Сволин поерзал на лавке, продолжал:
– Нет ли зелья у тебя, Доромидонтовна, чтобы попоить им сына мово неразумного? Удержу ведь вовсе не стало – на волю рвется. Бабу ему подавай и все тут. И, гликось, – в науку удариться норовит. Зачем он мне ученый-то?
– Ну и пусти. Пожалей – пусти. Молодой ведь он!
– Не-е! – артачился Сволин. – Подыхать так вместе! Обоим нам с ним едино на роду написано было. Так полагаю: попоить его кореньим отваром, штобы похоть мужскую в нем как рукой сняло.
– Это можно, – прошепелявила вещунья. – Можно на время похоть угомонить, а можно и на вовсе убить. Это ведь как родителям угодно. В библии на этот счет как говорится: кто любит своего сына, тот пусть чаще наказывает его, чтобы вспоследствии утешаться им.
Дарья Доромидонтовна ушла за печь и вернулась оттуда с небольшим узелком. Дементий Максимович истово перекрестил лицо свое и принял узелок. Понюхал.
– Пахнут больно скусно!
– Пахнут скусно, – согласилась Доромидонтовна. – А покроши-ко коренья эти да разбросай по углам – зараз все клопы и тараканы передохнут.

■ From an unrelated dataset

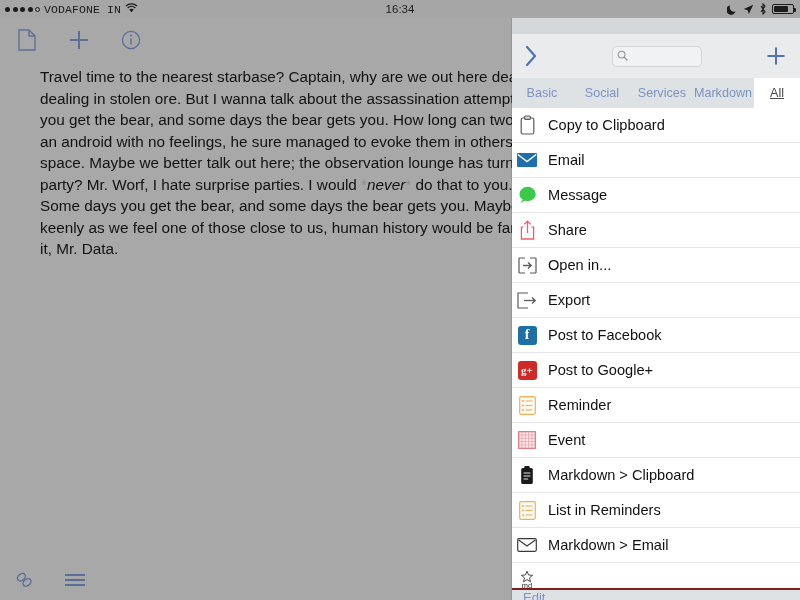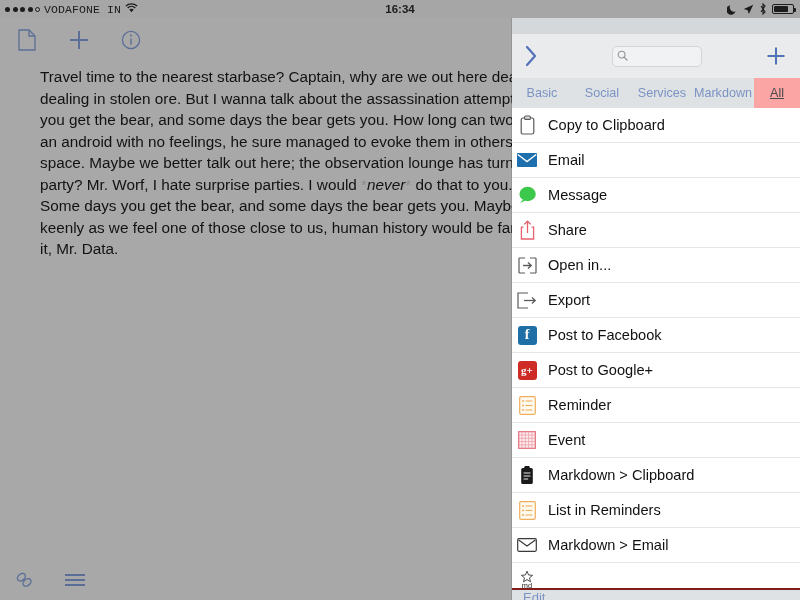"16:34" .sb-center { font-weight: 700 -> 400 }
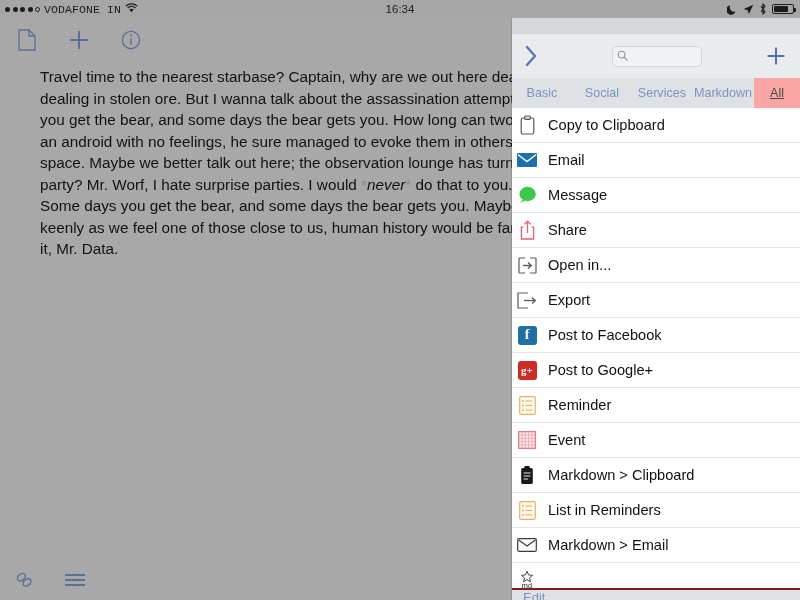"All" .tab.active { background: #fca5a5 -> #ffffff }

Осмотрелась по сторонам и сипловатым таинственным шепотом сообщила:
– Сатанинская сила в кореньях этих сокрыта. Не один поди «рыжик» стоят они.
В понурой голове старика билась, как рыба об лед, еще одна думка: с каким подходом выпросить у старухи библию. Он давно поставил перед собою цель – вытеснить из головы сына все причуды. Но просить библию ему не пришлось, в другой раз разогревая самовар, Дарья Доромидонтовна сама заговорила на этот счет:
– Ты, Дементий Максимович, попаивай отваром кореньев Степанку-то. Слово тебе мое: перестанет он рваться на волю. Библию у меня возьмешь. Сам читай больше и его приучай. Всё – на пользу дела. Теперь ведь так: опустишь руки – сыновья на шею сядут. Вон тебя как учил отец-от. Помню, все помню.
Передавая в руки Сволина тяжеленную книгу с медными застежками на обтянутых кожей досках, Дарья Доромидонтовна нравоучительно напутствовала заблудшего:
– Корни премудрости – бояться господа бога, а ветви ее – долгоденствие. Страх господень усладит сердце и даст веселие и радость, и долгоденствие, ибо всякая премудрость – от господа, и с ним пребывает вовек.